Yes.....some Cross breeds have quicker growth rates...than FB boers... but ..it isn't true... that the FB boers are not popular for meat..... FB boers ....most of the time here .... are sold from a breeders ranch and not taken to the Auctions....as they are sold as Show or breeding stock... rather than ...just for meat buyer purposes...

However.... for our boers... that don't make the cut ...we will have a meat buyer come out to our place... to pick them up... so there is no need for Auctions... for us....

Though here In California...we do have FB boers... sold as meat... that go through Auction yards....and are very popular.....that may be for your area...but certainly.... isn't in my area....

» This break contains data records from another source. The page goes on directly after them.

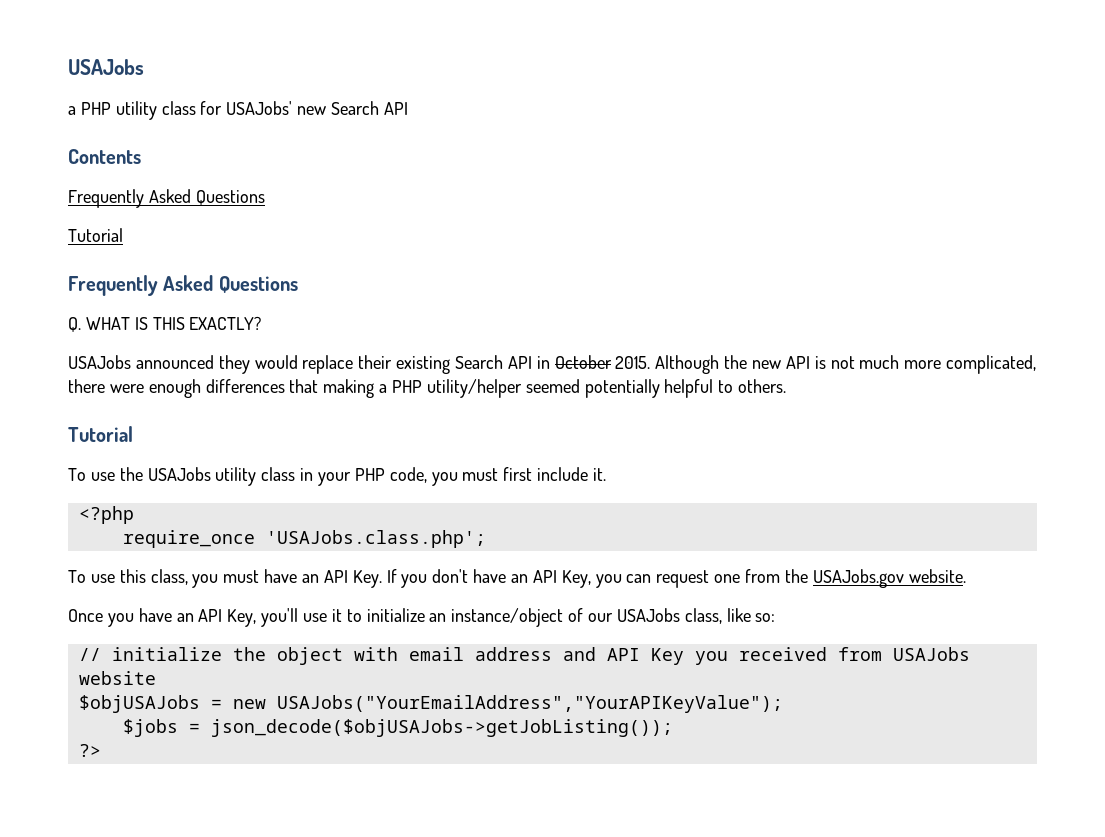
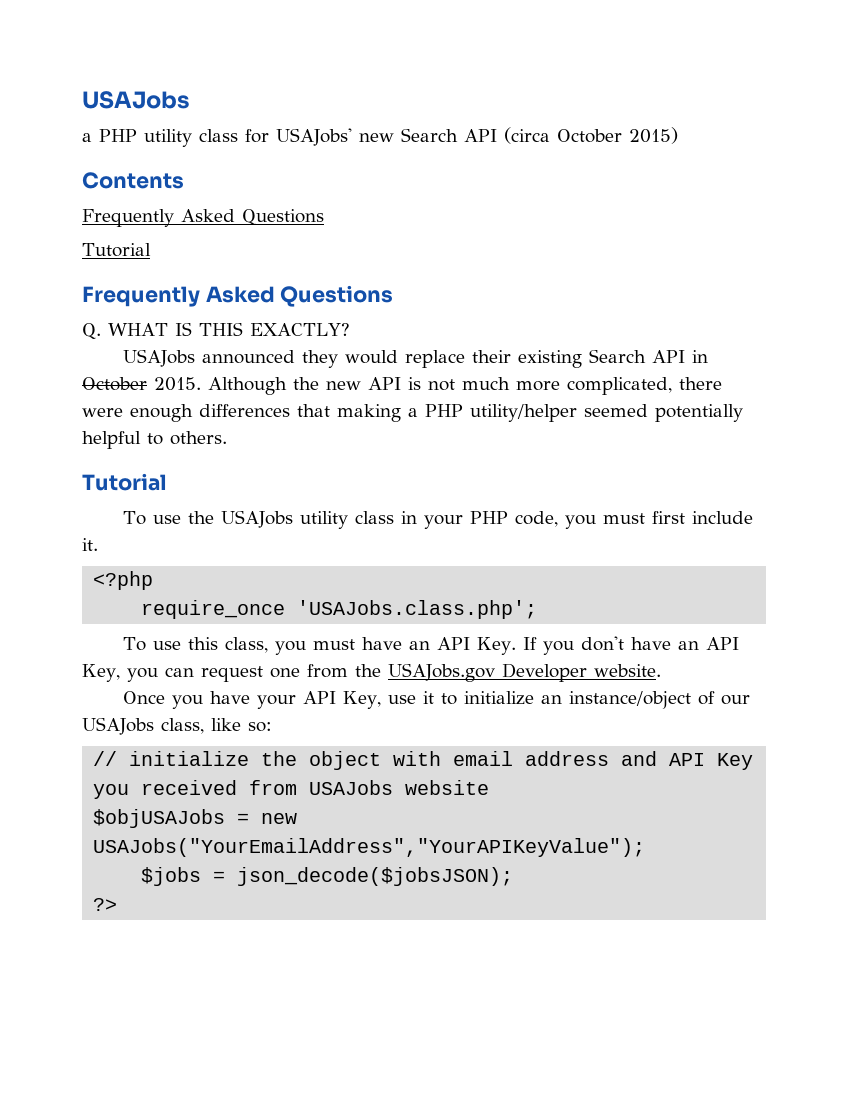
- a PHP utility class for USAJobs' new Search API
+ a PHP utility class for USAJobs' new Search API (circa October 2015)
- To use this class, you must have an API Key. If you don't have an API Key, you can request one from the USAJobs.gov website.
+ To use this class, you must have an API Key. If you don't have an API Key, you can request one from the USAJobs.gov Developer website.
- Once you have an API Key, you'll use it to initialize an instance/object of our USAJobs class, like so:
+ Once you have your API Key, use it to initialize an instance/object of our USAJobs class, like so:
- $jobs = json_decode($objUSAJobs->getJobListing());
+ $jobs = json_decode($jobsJSON);

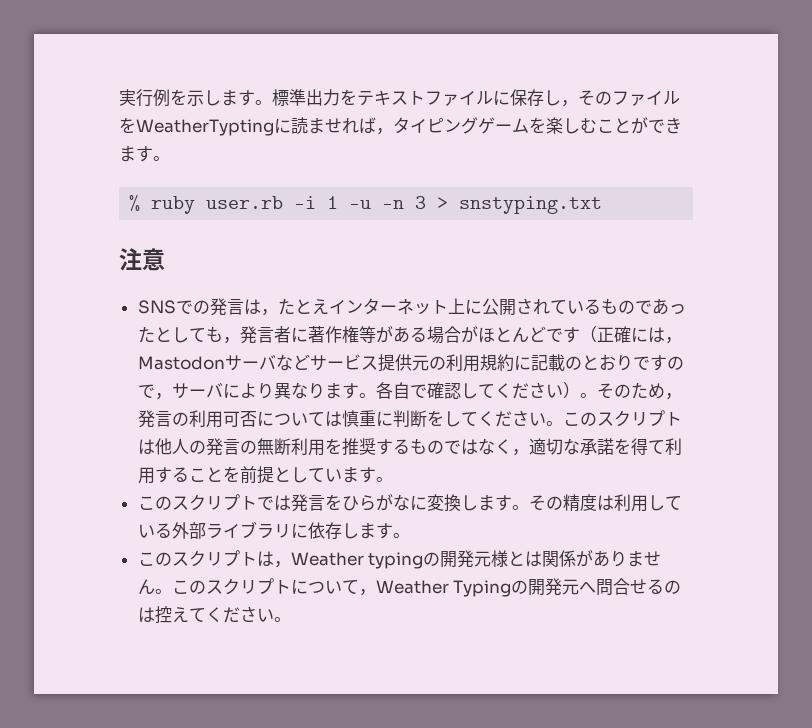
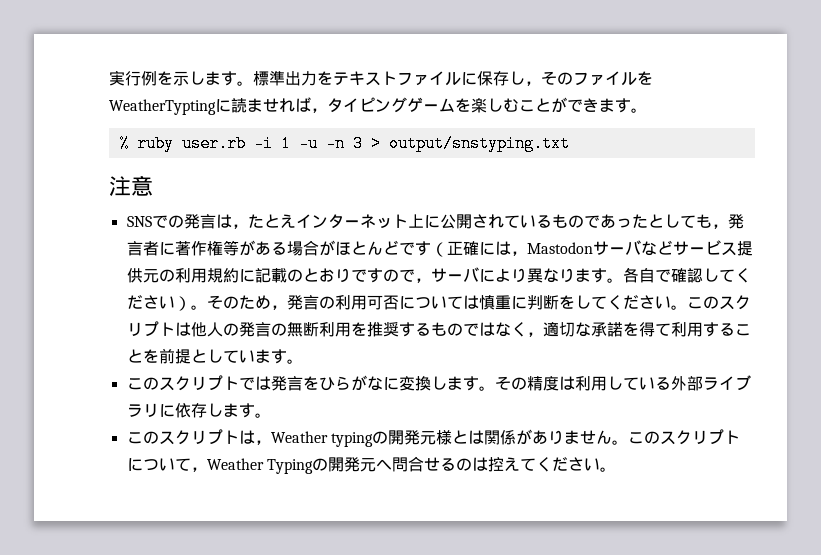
- % ruby user.rb -i 1 -u -n 3 > snstyping.txt
+ % ruby user.rb -i 1 -u -n 3 > output/snstyping.txt

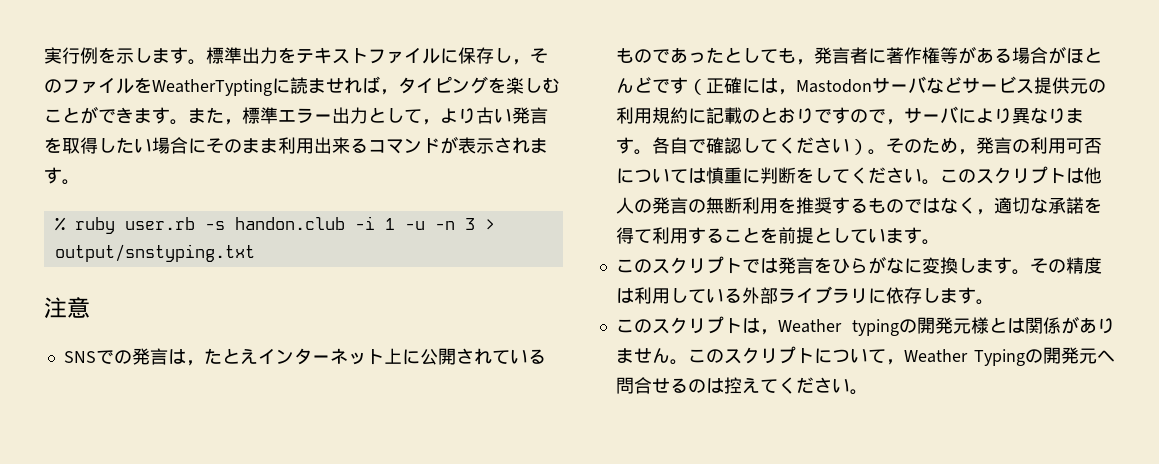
- 標準出力をテキストファイルに保存し，そのファイルをWeatherTyptingに読ませれば，タイピングゲームを楽しむことができます。
+ 標準出力をテキストファイルに保存し，そのファイルをWeatherTyptingに読ませれば，タイピングを楽しむことができます。また，標準エラー出力として，より古い発言を取得したい場合にそのまま利用出来るコマンドが表示されます。
- % ruby user.rb -i 1 -u -n 3 > output/snstyping.txt
+ % ruby user.rb -s handon.club -i 1 -u -n 3 > output/snstyping.txt

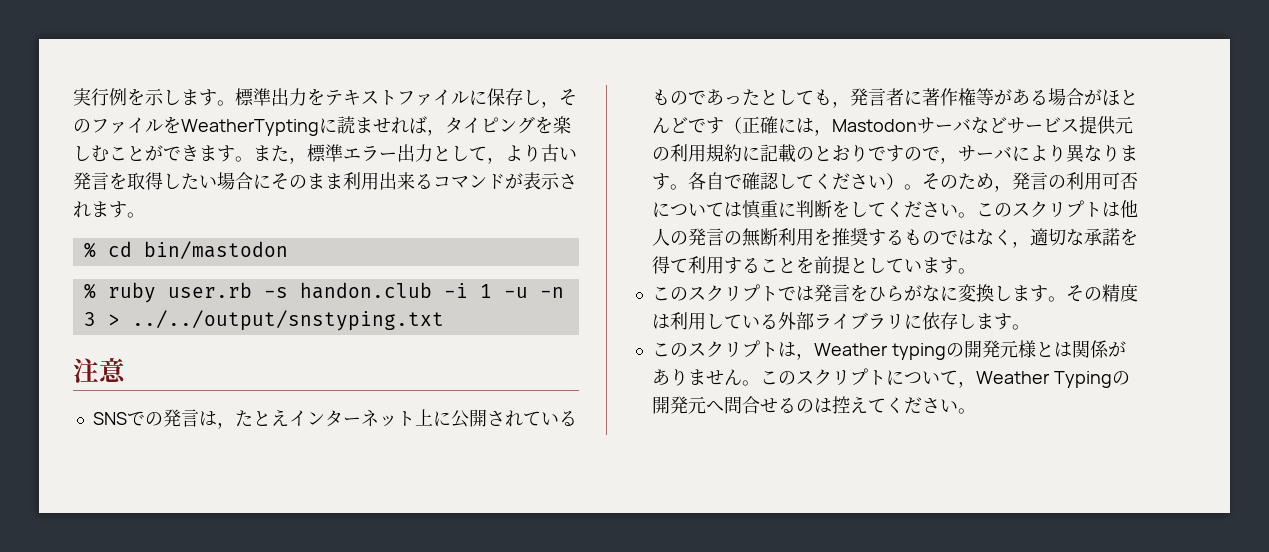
+ % cd bin/mastodon
- % ruby user.rb -s handon.club -i 1 -u -n 3 > output/snstyping.txt
+ % ruby user.rb -s handon.club -i 1 -u -n 3 > ../../output/snstyping.txt

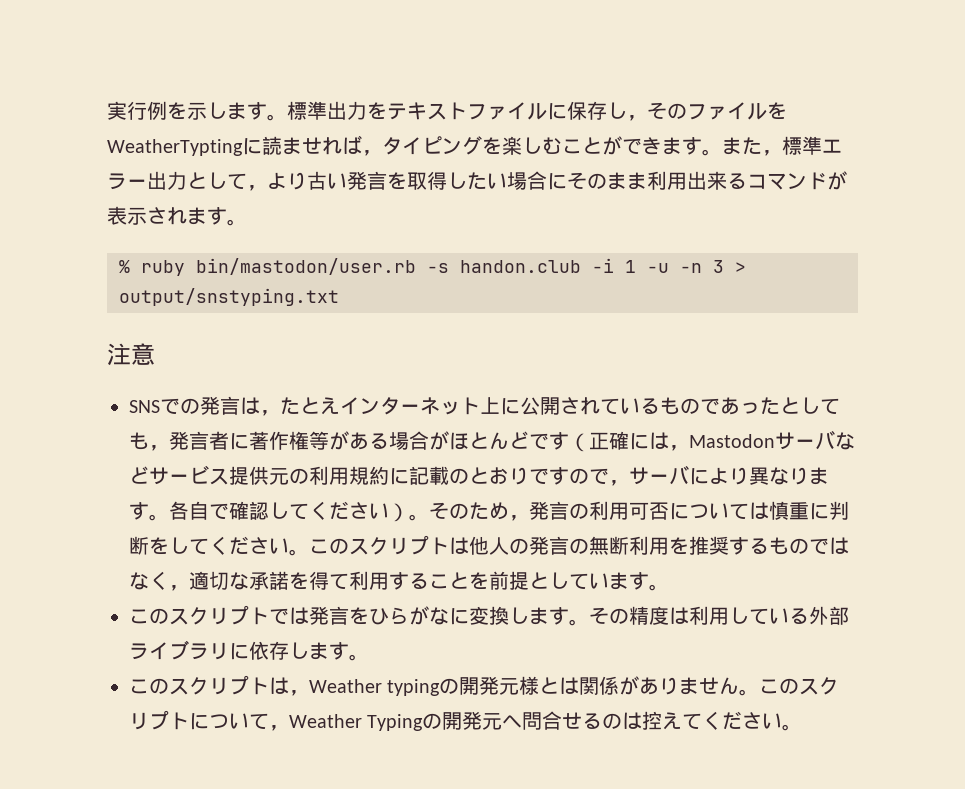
- % cd bin/mastodon
- % ruby user.rb -s handon.club -i 1 -u -n 3 > ../../output/snstyping.txt
+ % ruby bin/mastodon/user.rb -s handon.club -i 1 -u -n 3 > output/snstyping.txt

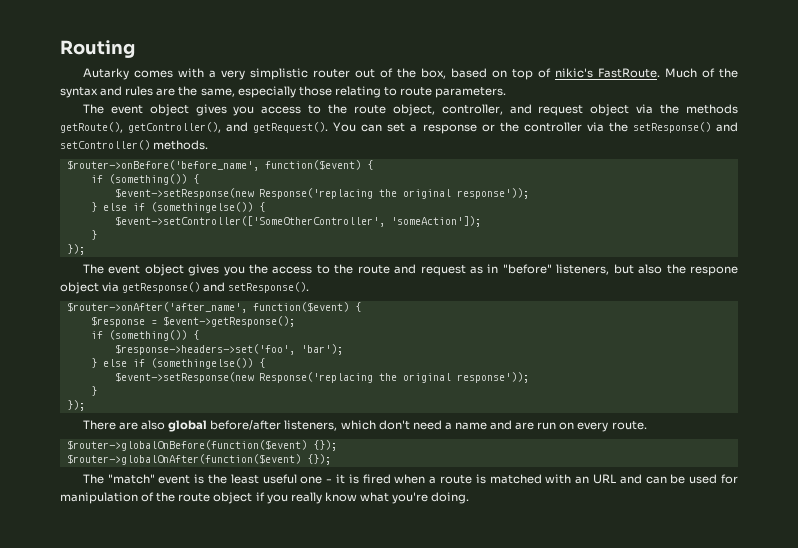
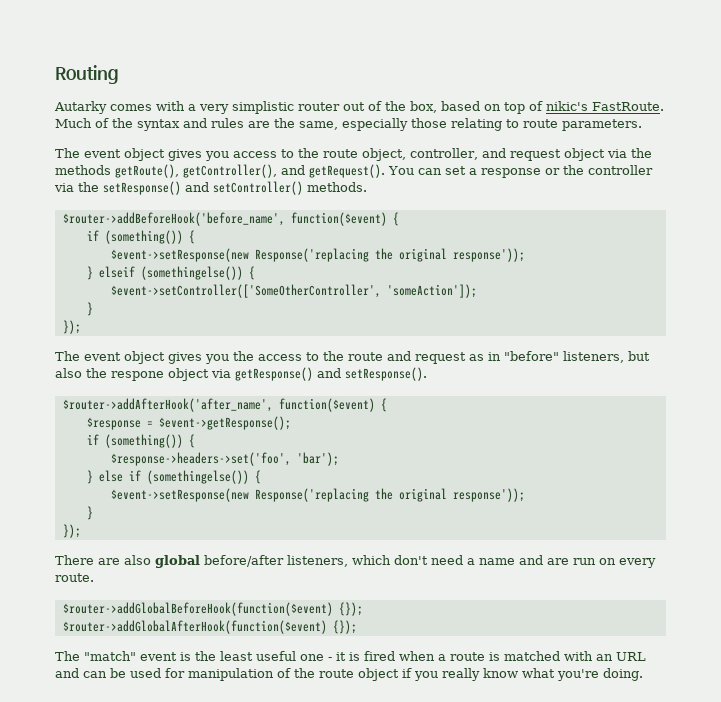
- $router->onBefore('before_name', function($event) {
+ $router->addBeforeHook('before_name', function($event) {
  if (something()) {
  $event->setResponse(new Response('replacing the original response'));
- } else if (somethingelse()) {
+ } elseif (somethingelse()) {
- $router->onAfter('after_name', function($event) {
+ $router->addAfterHook('after_name', function($event) {
- $router->globalOnBefore(function($event) {});
- $router->globalOnAfter(function($event) {});
+ $router->addGlobalBeforeHook(function($event) {});
+ $router->addGlobalAfterHook(function($event) {});

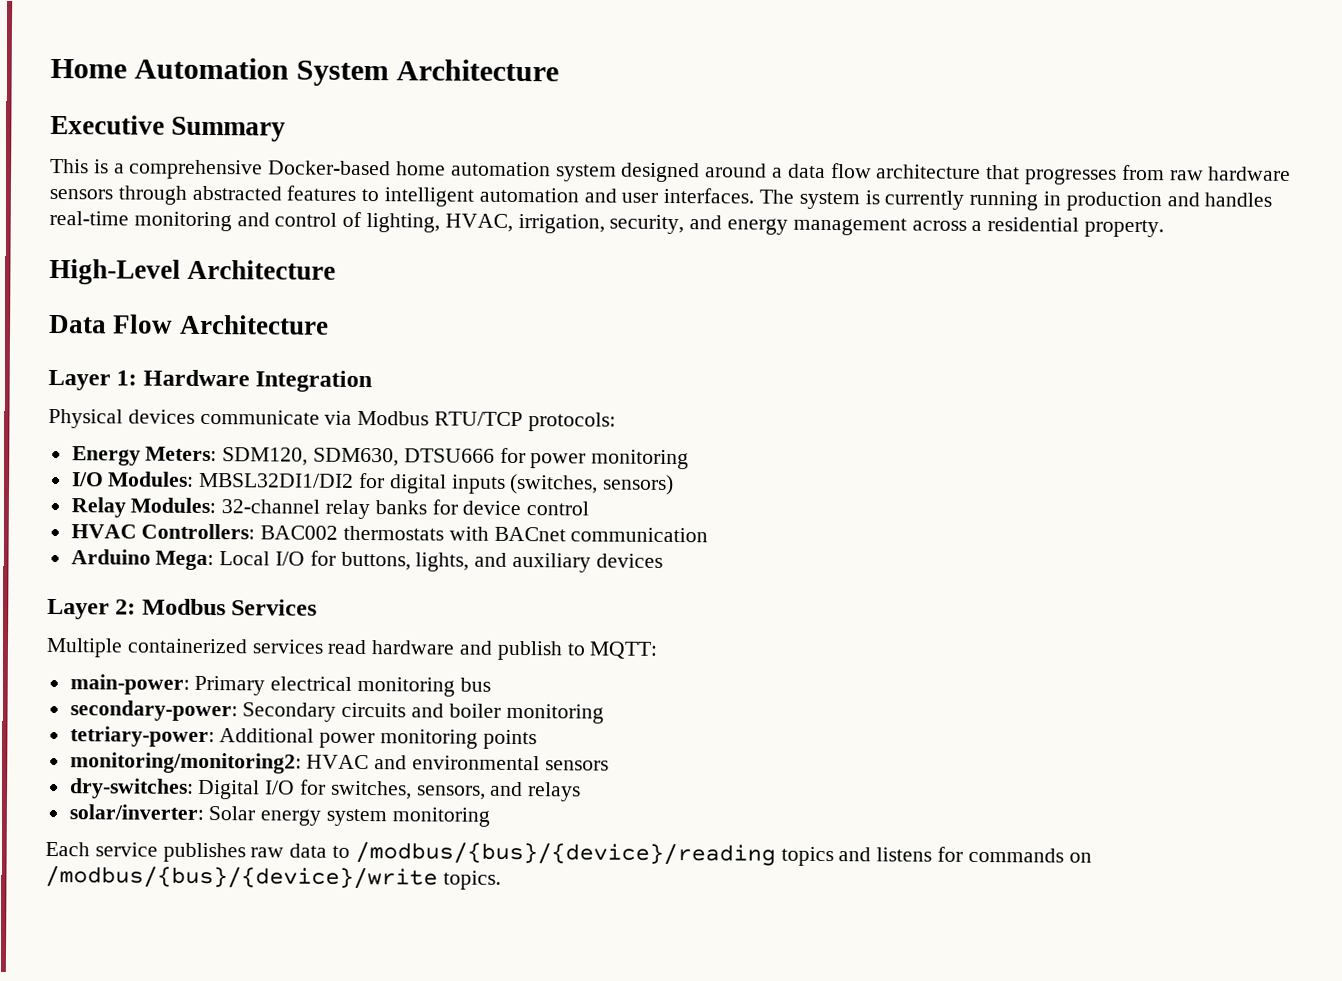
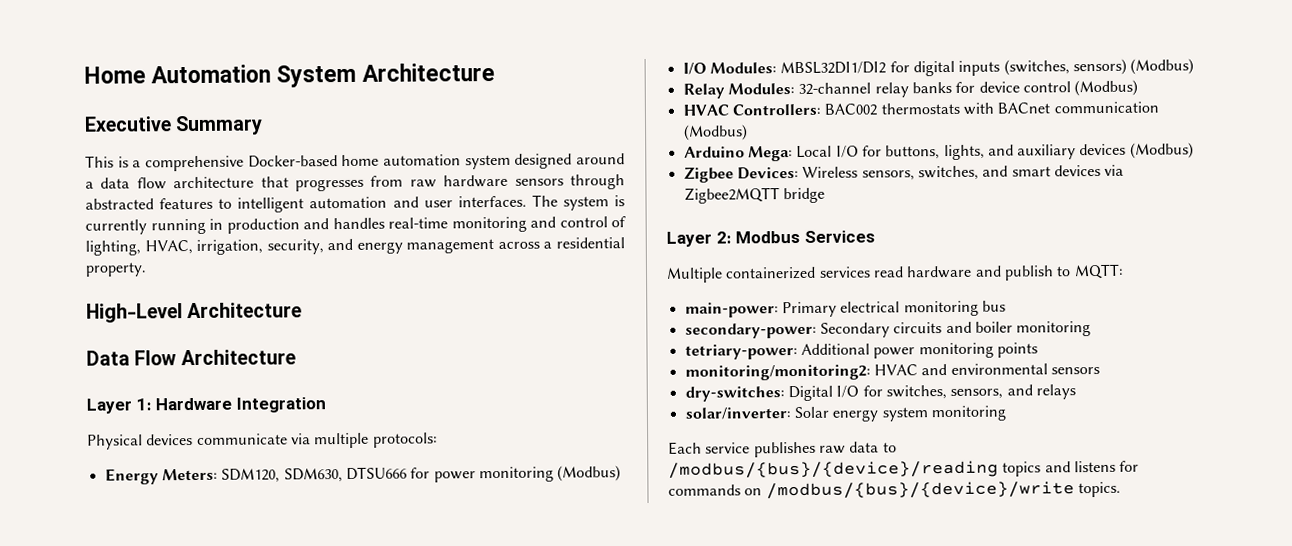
- Physical devices communicate via Modbus RTU/TCP protocols:
+ Physical devices communicate via multiple protocols:
- Energy Meters: SDM120, SDM630, DTSU666 for power monitoring
+ Energy Meters: SDM120, SDM630, DTSU666 for power monitoring (Modbus)
- I/O Modules: MBSL32DI1/DI2 for digital inputs (switches, sensors)
+ I/O Modules: MBSL32DI1/DI2 for digital inputs (switches, sensors) (Modbus)
- Relay Modules: 32-channel relay banks for device control
+ Relay Modules: 32-channel relay banks for device control (Modbus)
- HVAC Controllers: BAC002 thermostats with BACnet communication
+ HVAC Controllers: BAC002 thermostats with BACnet communication (Modbus)
- Arduino Mega: Local I/O for buttons, lights, and auxiliary devices
+ Arduino Mega: Local I/O for buttons, lights, and auxiliary devices (Modbus)
+ Zigbee Devices: Wireless sensors, switches, and smart devices via Zigbee2MQTT bridge

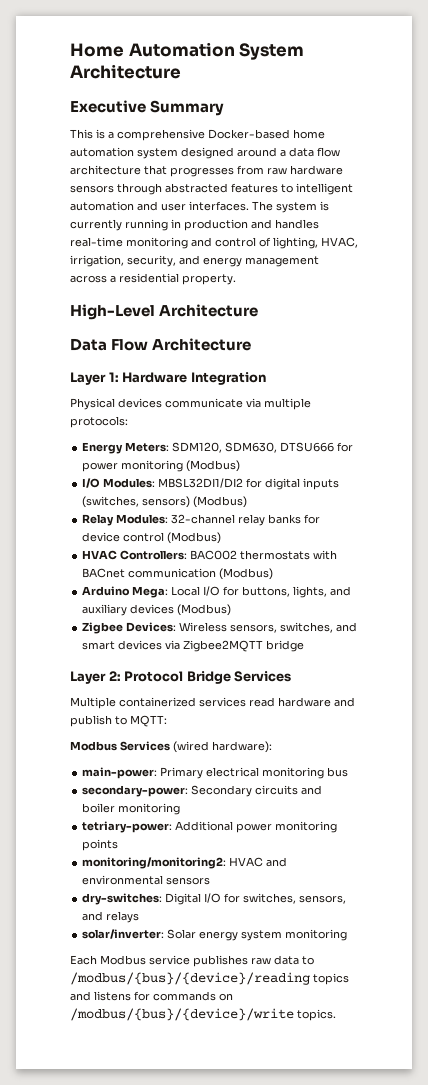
- Layer 2: Modbus Services
+ Layer 2: Protocol Bridge Services
+ Modbus Services (wired hardware):
- Each service publishes raw data to /modbus/{bus}/{device}/reading topics and listens for commands on /modbus/{bus}/{device}/write topics.
+ Each Modbus service publishes raw data to /modbus/{bus}/{device}/reading topics and listens for commands on /modbus/{bus}/{device}/write topics.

FB boers are popular... in more ways..than just the meat market now .....Also ...we have a variety pack ...of colors .... they are pretty to look at.... :wink:

FB's and percentages are also used for brush clean up as well here.....

I have bred percentages...for just meat... but found...I like the FB boers ..as I can sell them for show, meat, commercial, or breeders..... Not every area has the same in popularity.... It all depends on preference... and area...

I do not have any big issues with my boers... I watch them and make sure.. every one is healthy....if they are not ...they get help right away....to prevent... big issues such as worm loads..mastitis..blown teats ....ect You can't just ignore the problems....and expect things to get better....no matter the goat breed....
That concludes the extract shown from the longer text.